I'd love it if somebody who actually understands this stuff could weigh-in and explain how to fix this correctly.

davidje13 commented 3 years ago

Switching from DietPi to Pi OS Lite resolves this, but I don't know what the differences are. Happy to run experiments if anybody wants to investigate further.

I'll probably try PiCore later so I'll see if that has the same problem.

juj commented 3 years ago

hmmhmm, very odd indeed. This kind of thing seems to be about the compiler version, rather than he hardware or OS itself (though OS distros certainly dictate which compiler is available by default). Might try running gcc --version to check if it's an older or newer compiler that complains about the multitude of r constraints.

Using g constraint should be fine as well, although not sure about some of the str instructions there. At a glance they seem to turn a register load into a store.

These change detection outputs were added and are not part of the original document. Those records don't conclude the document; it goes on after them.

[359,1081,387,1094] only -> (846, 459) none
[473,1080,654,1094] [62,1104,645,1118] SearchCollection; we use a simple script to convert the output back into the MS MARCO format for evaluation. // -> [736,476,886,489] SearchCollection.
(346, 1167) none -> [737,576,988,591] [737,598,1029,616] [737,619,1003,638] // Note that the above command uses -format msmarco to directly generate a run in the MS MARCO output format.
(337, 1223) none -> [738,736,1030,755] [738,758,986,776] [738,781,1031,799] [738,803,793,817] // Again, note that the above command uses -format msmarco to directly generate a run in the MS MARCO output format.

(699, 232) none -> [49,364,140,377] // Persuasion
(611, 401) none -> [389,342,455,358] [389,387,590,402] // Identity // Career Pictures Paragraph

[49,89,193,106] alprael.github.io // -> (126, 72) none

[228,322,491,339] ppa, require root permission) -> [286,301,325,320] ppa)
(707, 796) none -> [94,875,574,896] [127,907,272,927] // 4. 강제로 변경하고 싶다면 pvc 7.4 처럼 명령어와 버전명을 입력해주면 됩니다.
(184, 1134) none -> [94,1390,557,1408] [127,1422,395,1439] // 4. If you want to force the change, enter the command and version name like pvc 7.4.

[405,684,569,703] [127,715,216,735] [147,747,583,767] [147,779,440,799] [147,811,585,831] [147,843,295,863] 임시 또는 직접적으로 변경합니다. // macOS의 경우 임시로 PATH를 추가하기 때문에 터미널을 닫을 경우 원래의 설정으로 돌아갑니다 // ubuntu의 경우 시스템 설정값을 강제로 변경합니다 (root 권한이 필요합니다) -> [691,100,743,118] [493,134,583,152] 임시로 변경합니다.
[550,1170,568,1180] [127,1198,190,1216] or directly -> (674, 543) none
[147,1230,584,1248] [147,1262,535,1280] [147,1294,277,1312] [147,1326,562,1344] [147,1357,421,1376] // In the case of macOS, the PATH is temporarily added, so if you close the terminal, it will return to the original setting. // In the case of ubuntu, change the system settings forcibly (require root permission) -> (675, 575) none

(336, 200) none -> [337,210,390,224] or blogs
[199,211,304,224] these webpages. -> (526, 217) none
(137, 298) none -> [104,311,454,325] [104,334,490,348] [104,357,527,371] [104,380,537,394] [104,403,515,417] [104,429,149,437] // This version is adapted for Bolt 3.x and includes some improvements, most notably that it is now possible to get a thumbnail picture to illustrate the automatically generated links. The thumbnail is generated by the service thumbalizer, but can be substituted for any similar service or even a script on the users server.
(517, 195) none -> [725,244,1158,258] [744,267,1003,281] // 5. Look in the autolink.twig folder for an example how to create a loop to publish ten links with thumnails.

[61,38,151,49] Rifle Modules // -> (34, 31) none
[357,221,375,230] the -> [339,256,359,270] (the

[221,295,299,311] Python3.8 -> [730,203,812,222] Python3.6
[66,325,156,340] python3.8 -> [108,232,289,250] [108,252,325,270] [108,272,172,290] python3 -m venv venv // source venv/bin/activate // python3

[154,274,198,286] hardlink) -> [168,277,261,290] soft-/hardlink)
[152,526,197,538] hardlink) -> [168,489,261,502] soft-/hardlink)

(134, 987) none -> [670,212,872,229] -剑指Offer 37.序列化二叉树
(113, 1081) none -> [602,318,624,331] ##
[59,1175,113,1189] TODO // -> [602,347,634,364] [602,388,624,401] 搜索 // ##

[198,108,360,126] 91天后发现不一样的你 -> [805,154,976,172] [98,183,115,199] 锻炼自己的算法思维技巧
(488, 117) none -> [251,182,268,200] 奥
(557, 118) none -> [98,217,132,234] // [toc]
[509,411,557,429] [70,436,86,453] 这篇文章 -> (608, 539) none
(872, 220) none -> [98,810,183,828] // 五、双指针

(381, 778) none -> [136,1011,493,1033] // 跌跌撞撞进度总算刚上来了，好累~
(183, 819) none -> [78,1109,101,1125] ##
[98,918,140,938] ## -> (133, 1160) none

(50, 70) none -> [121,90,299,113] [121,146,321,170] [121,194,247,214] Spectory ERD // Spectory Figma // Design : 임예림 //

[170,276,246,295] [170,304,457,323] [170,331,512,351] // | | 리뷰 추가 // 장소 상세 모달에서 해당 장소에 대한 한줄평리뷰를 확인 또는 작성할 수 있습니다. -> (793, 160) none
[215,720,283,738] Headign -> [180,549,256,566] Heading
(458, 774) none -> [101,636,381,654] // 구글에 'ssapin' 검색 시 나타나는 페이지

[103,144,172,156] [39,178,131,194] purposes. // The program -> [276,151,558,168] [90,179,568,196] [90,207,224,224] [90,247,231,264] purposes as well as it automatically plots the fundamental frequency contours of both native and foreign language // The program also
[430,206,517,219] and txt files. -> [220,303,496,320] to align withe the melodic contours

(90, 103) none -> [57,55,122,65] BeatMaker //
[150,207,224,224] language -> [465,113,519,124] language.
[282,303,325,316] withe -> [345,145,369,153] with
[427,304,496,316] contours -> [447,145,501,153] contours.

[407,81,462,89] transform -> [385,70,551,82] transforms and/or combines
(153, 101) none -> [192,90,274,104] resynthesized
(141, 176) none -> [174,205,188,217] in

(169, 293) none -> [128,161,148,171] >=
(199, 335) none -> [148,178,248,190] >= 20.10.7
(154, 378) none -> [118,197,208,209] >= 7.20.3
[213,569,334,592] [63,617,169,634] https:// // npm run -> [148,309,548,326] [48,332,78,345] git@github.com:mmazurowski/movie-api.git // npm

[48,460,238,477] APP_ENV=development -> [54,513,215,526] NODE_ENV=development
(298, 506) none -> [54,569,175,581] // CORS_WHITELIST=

davidje13 commented 3 years ago

Hmm, I should have checked the compiler version before I clobbered it with Pi OS Lite. I'll find another SD card and check soon. In theory it uses the same apt repositories (debian + raspbian) so should get the same versions, but maybe something funny is going on.

For what it's worth, the working compiler is gcc (Raspbian 8.3.0-6+rpi1) 8.3.0

As I say, I have basically zero experience with assembly so I have no idea what I'm doing there. What I know is that changing "r" to "g" caused it to enter [fp,#-??] values into the assembly, which it then complained weren't preceded by # for some reason. Some searching showed me str which appeared to be used to load values from a memory location into a register, and I saw a few examples of people using it with [fp,...] constructs to read (or maybe write?) function parameters, but although it compiled like that it immediately exploded at runtime, so clearly it's wrong.

juj commented 3 years ago

My expectation with the code in that function was that it would get inlined and avoid any memory load/stores in the first place. I.e. the movs from those variables should be getting optimized out as redundant reg->reg moves, and they'd only serve to "document" what data is flowing in. A g constraint should work for that purpose as well, but if it did introduce frame pointer related loads, then it was certainly not getting optimized out. Although in this particular case, the ingress/egress of those functions is not that hot, that a single extra instruction or two would not make a large difference.